**Problem requirements**
Reproduce the lines below verbatim. Pictures are to be omitted.

%%

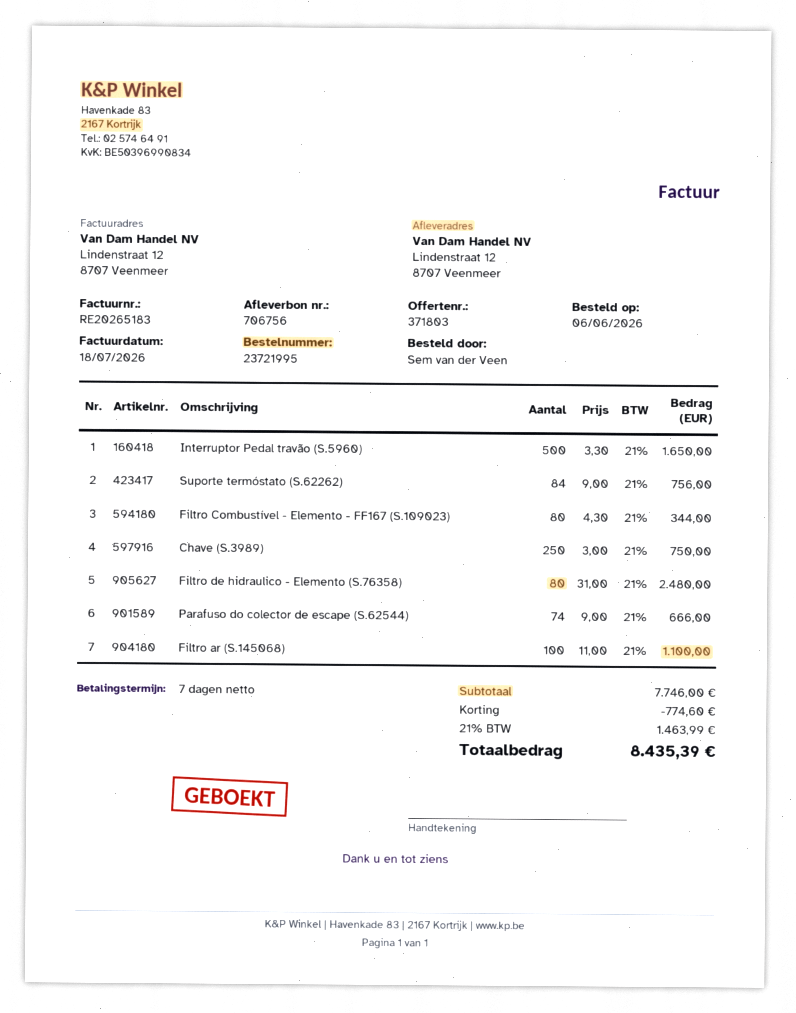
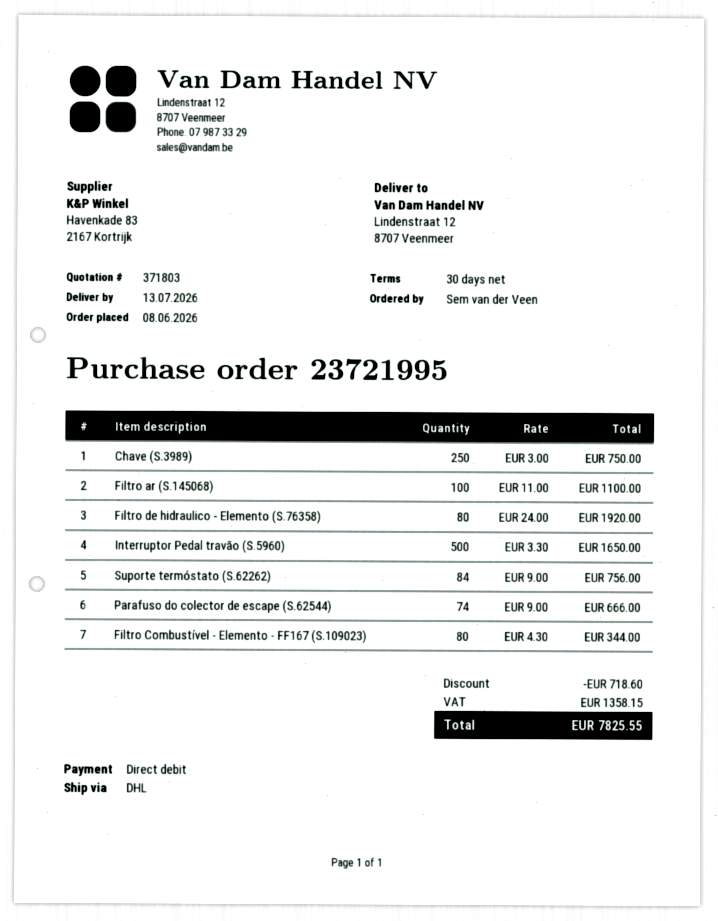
order date: 2026-06-06 -> 2026-06-08
payment terms: 7 days -> 30 days
Filtro de hidraulico - Elemento (S.76358): 80 x 31.00 = 2480.00 -> 80 x 24.00 = 1920.00
discount: 774.60 -> 718.60
tax: 1463.99 -> 1358.15
total: 8435.39 -> 7825.55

%%

**Written response**
order date: 2026-06-06 -> 2026-06-08
payment terms: 7 days -> 30 days
Filtro de hidraulico - Elemento (S.76358): 80 x 31.00 = 2480.00 -> 80 x 24.00 = 1920.00
discount: 774.60 -> 718.60
tax: 1463.99 -> 1358.15
total: 8435.39 -> 7825.55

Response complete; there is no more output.